Flipping a Boolean switch is a mutation with side effects. A more pure way is to create 2 different loggers; one for development/qa, and one for production.

const getDevLogger = () => pino({ prettyPrint: true })
const getProdLogger = () => pino()

# Streams and Exponential Side Effects

Many loggers do more than just shuttle text. Some will take your thing.logThis('message') and send that same messages to multiple places in multiple formats. For example, the Bunyan logger allows you to create streams in the construction of the logger:

const log = bunyan.createLogger({
    name: 'myapp',
    streams: [
    {
        level: 'info',
        stream: process.stdout
    },
    {
        level: 'error',
        path: '/var/tmp/myapp-error.log'
    },
    {
        level: 'warn',
        stream: kafkaStream
    }
  ]
})

Now whenever we do a log.warn('oh n0es'), it'll go to standard out, to a local text file, and to a Kafka stream for auditing purposes. As above, these may change based on environment. These are also most likely going to have side effects, specifically writing to a file and sending a socket message with acknowledgement on a Kafka stream.

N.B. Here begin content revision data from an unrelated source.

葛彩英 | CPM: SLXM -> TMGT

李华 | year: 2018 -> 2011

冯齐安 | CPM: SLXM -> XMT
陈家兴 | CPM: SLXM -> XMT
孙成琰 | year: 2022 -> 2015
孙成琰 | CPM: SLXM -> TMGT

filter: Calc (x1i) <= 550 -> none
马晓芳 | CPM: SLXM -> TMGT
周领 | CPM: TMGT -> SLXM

# Minimum Logging Side Effects

How do you use those logger instances, though? In most dynamic languages, you can use those as closures or globals and even the Clojure developers consider that acceptable. However, you've seen the side effects loggers can have: infrastructure changes, broken log/monitoring systems, file writing and sockets, oh my. I deployed our API code in prod with Pino's prettyPrint set to true, and it basically made the logs in ELK impossible to read. This meant if we had a production issue, I'd have no idea why by using the logs and would have to look elsewhere. Huge deal.

If you follow the Kent Beck model of TDD, you're probably also fine with these side effects being triggered in your unit tests instead of stubbing/mocking them. If, on the other hand you're still exploring an API's implementation details, learning, or tracking down a strange bug in your audit system, bringing as much purity to your logging layer can really put a capstone on the purity of your code base.

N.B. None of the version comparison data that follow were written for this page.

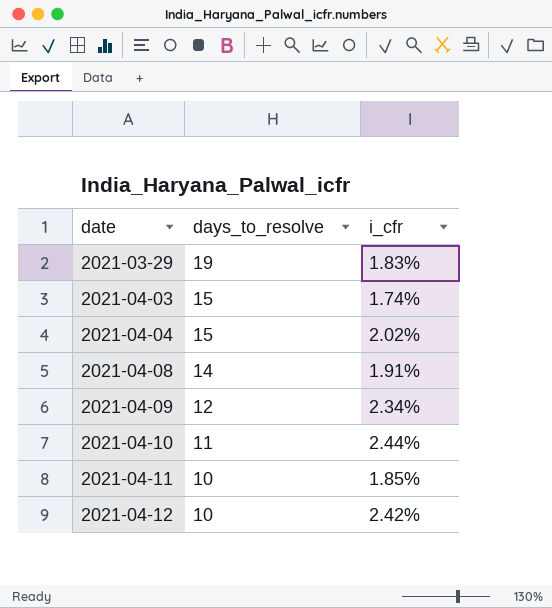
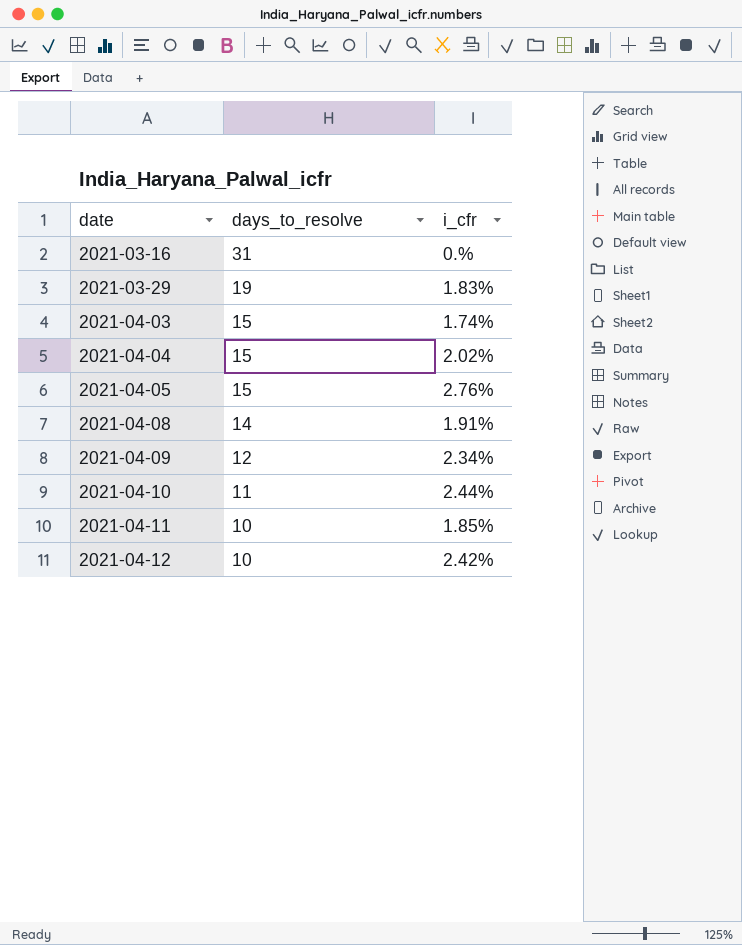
row 2021-03-16: none -> 31 | 0.%
row 2021-04-05: none -> 15 | 2.76%

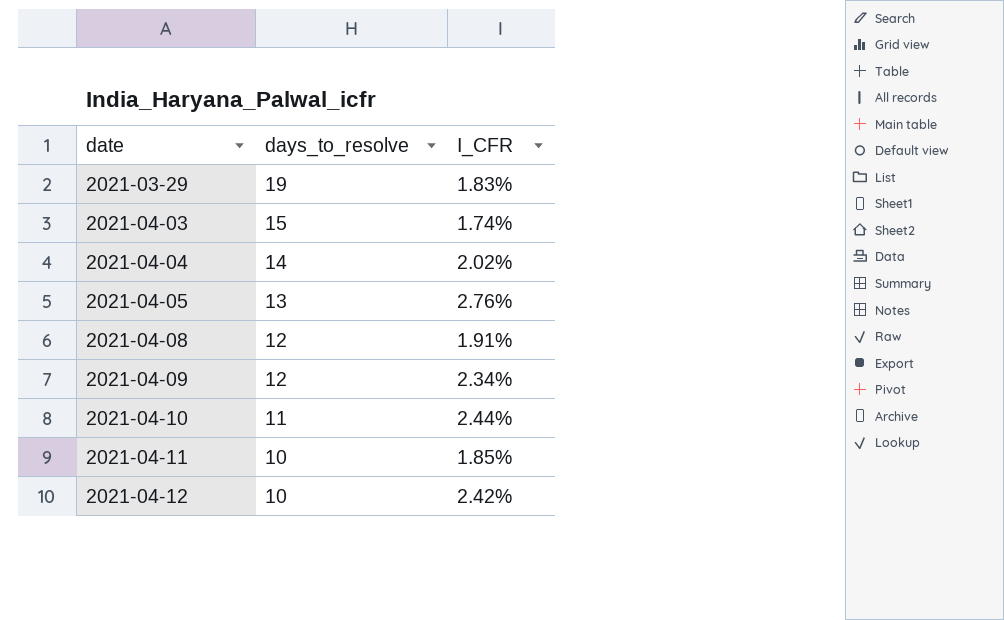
column name: i_cfr -> I_CFR
row 2021-03-16: 31 | 0.% -> none
2021-04-04 | days_to_resolve: 15 -> 14
2021-04-05 | days_to_resolve: 15 -> 13
2021-04-08 | days_to_resolve: 14 -> 12

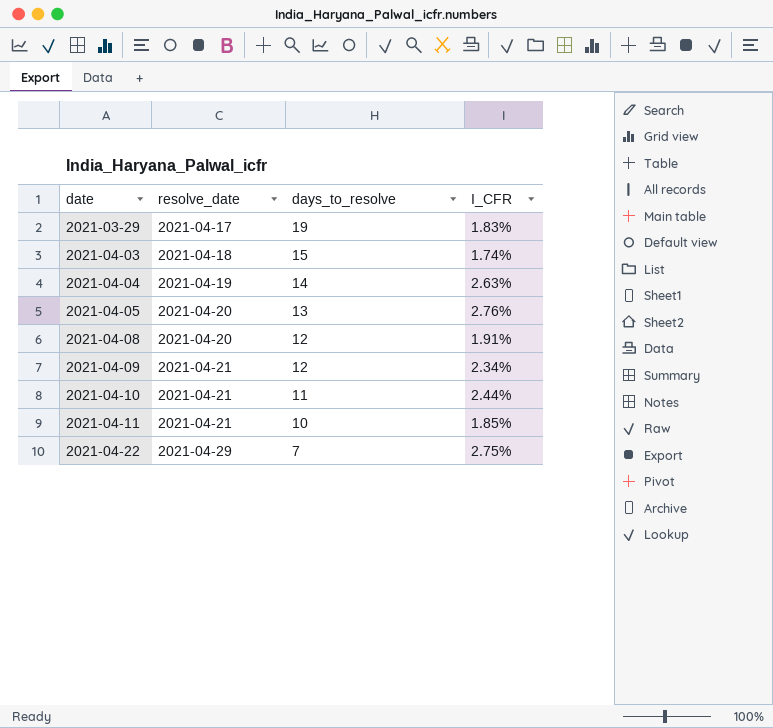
column resolve_date | position: none -> 2
row 2021-04-12: 10 | 2.42% -> none
2021-04-04 | I_CFR: 2.02% -> 2.63%
row 2021-04-22: none -> 2021-04-29 | 7 | 2.75%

It's also a royal pain in the neck, more so than total functions. As soon as the implementation of a child function changes, you'll need to ensure you include a logger for it in the function parameters.

For example, here is a function that gets a user's email address and includes the logger as the first parameter:

const getUserInformation = logger => request => userID =>
    new Promise((success, failure) => {
        logger.log(`Getting user information, userID: ${userID}`)
        request.get(`/user/${userID}`, (err, res, data) => {
            if(err) {
                logger.error(err)
                return failure(err)
            }
            logger.log(`Get user information result: ${data}`)
            success(data)
        })
    })

Here is a sendEmail function that utilizes it:

const logger = getProdLogger()

const sendEmail = request => userID => {
    logger.log(`sendEmail for userID: ${userID}`)
    getUserInformation(logger, request, userID)
    .then(user => sendActualEmail(user.email)
}

Notice the getUserInformation function to be pure takes in 3 parameters: the logger, request, and the userID. However, the sendEmail takes a pragmatic approach and uses the logger as a closure referenced variable... effectively having side effects. If you're being a purist, you have to change the sendEmail function signature to include the logger:

const sendEmail = logger => request => userID => ...

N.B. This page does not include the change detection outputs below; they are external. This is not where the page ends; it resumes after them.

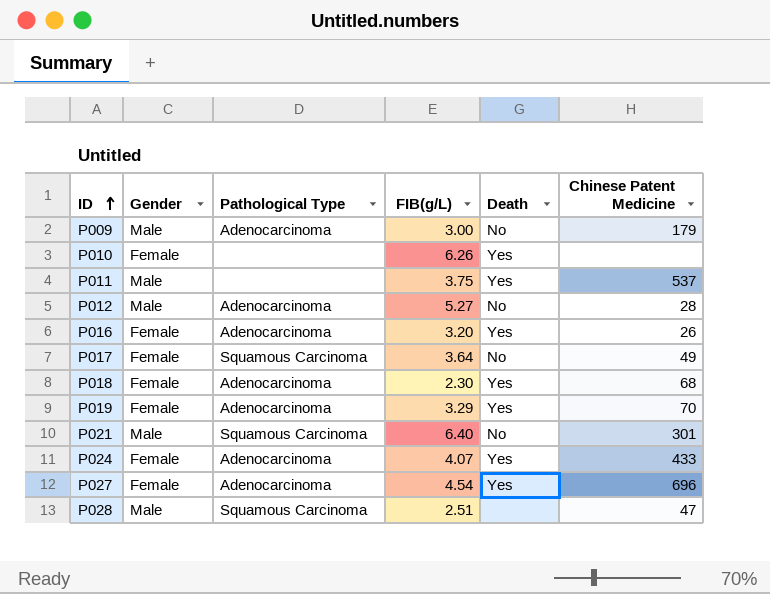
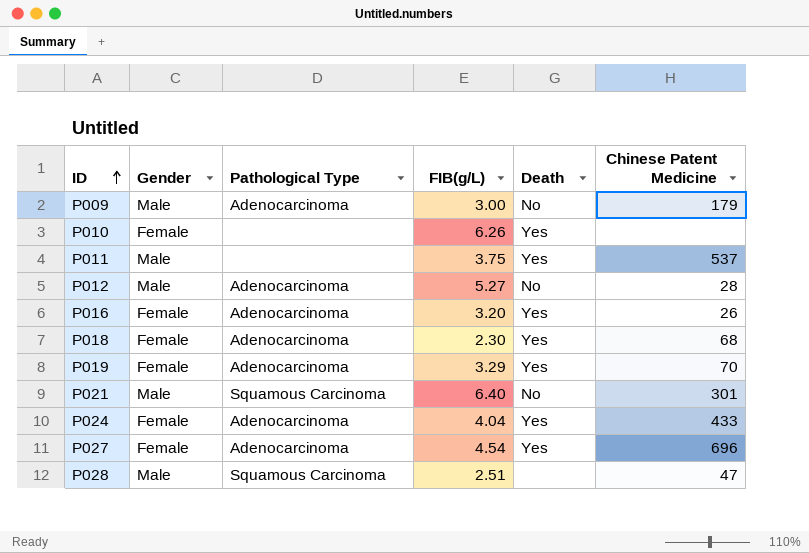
row P017: Female | Squamous Carcinoma | 3.64 | No | 49 -> none
P024 | FIB(g/L): 4.07 -> 4.04

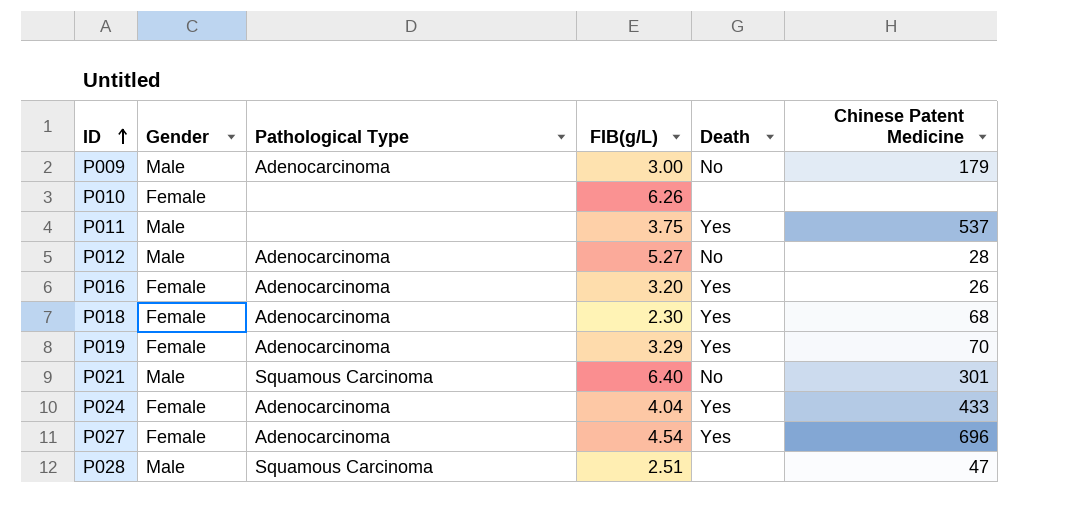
P010 | Death: Yes -> none

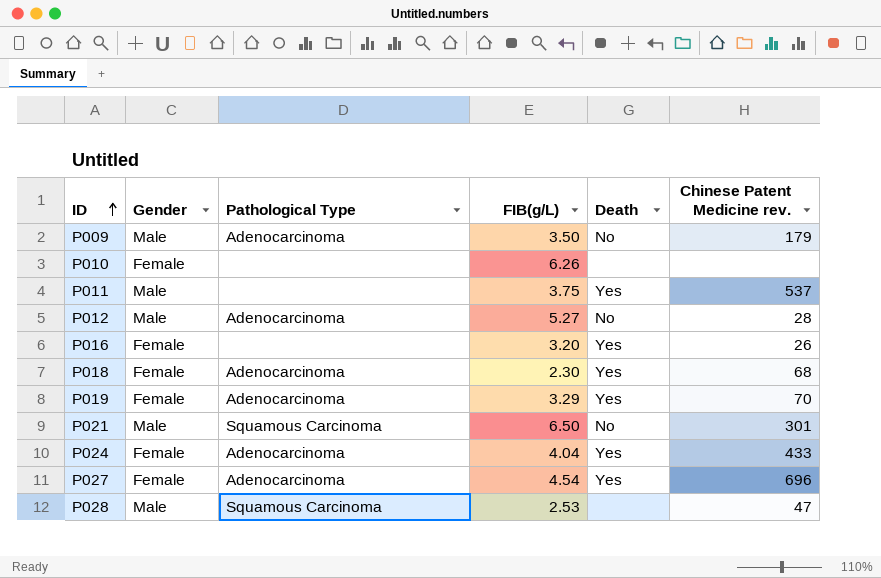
column name: Chinese Patent Medicine -> Chinese Patent Medicine rev.
P009 | FIB(g/L): 3.00 -> 3.50
P016 | Pathological Type: Adenocarcinoma -> none
P021 | FIB(g/L): 6.40 -> 6.50
P028 | FIB(g/L): 2.51 -> 2.53

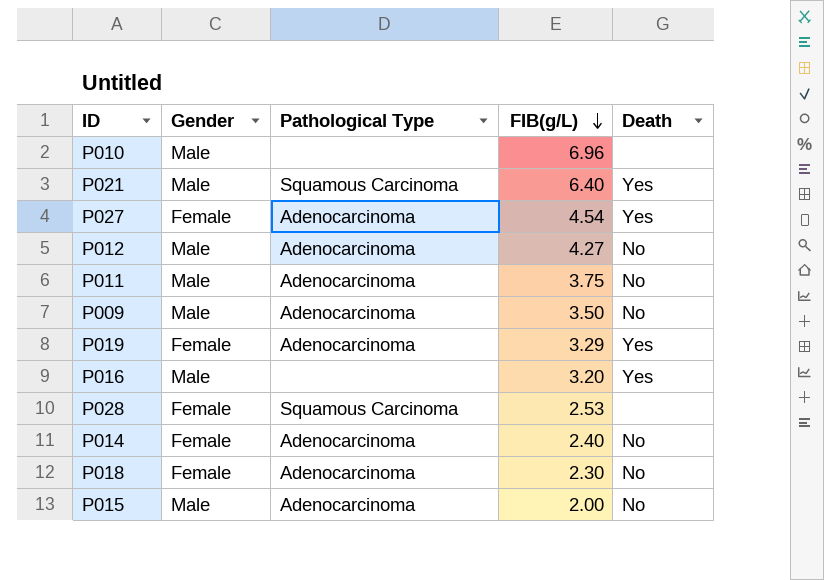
row order: ID ascending -> FIB(g/L) descending
column Chinese Patent Medicine rev. | position: 6 -> none
row P024: Female | Adenocarcinoma | 4.04 | Yes | 433 -> none
P010 | Gender: Female -> Male
P010 | FIB(g/L): 6.26 -> 6.96
P021 | FIB(g/L): 6.50 -> 6.40
P021 | Death: No -> Yes
P012 | FIB(g/L): 5.27 -> 4.27
P011 | Pathological Type: none -> Adenocarcinoma
P011 | Death: Yes -> No
P016 | Gender: Female -> Male
P028 | Gender: Male -> Female
row P014: none -> Female | Adenocarcinoma | 2.40 | No
P018 | Death: Yes -> No
row P015: none -> Male | Adenocarcinoma | 2.00 | No

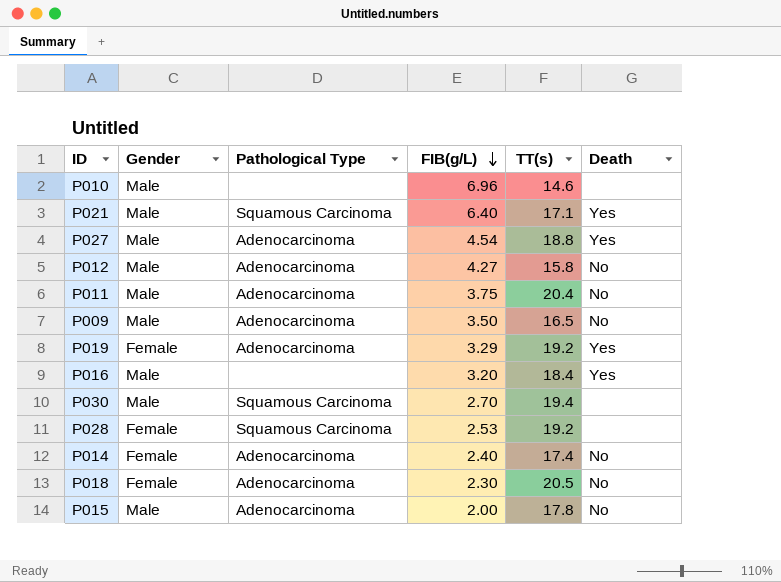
column TT(s) | position: none -> 5
P027 | Gender: Female -> Male
row P030: none -> Male | Squamous Carcinoma | 2.70 | 19.4 | none

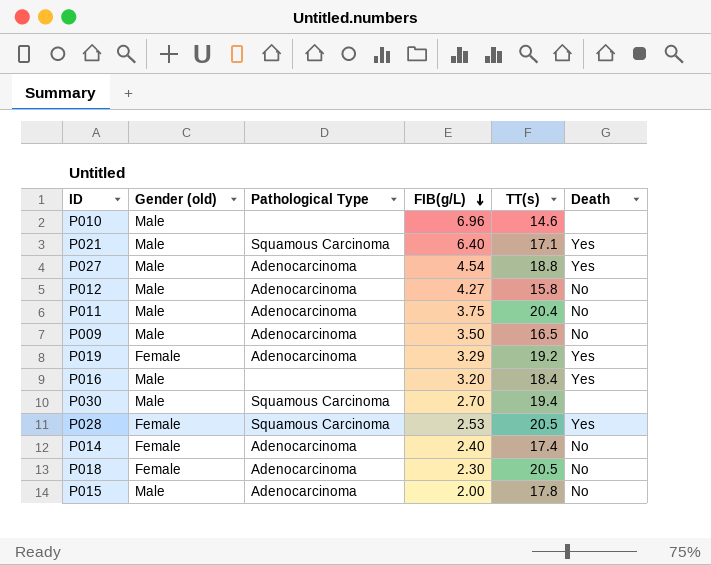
column name: Gender -> Gender (old)
P028 | TT(s): 19.2 -> 20.5
P028 | Death: none -> Yes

Hopefully if it's a public method, you've only exposed the partial application to prevent the changing of a public API:

module.exports = {
    sendEmail: sendEmail(require('request'))
}

Changing it too:

module.exports = {
    sendEmail: sendEmail(logger, require('request'))
}

# Conclusions

From my experience in the industry and talking to a variety of Haskell, Elm, PureScript, and Clojure programmers, with the exclusion of Haskell, most take a pragmatic approach to logging:

  • they don't unit test their production logger, they just use it
  • they don't mind it being a global/closure referenced variable
  • they don't mind it having side effects even in their unit tests

Just be aware OF those side effects to minimize the bad parts where you can, if they're applicable to you.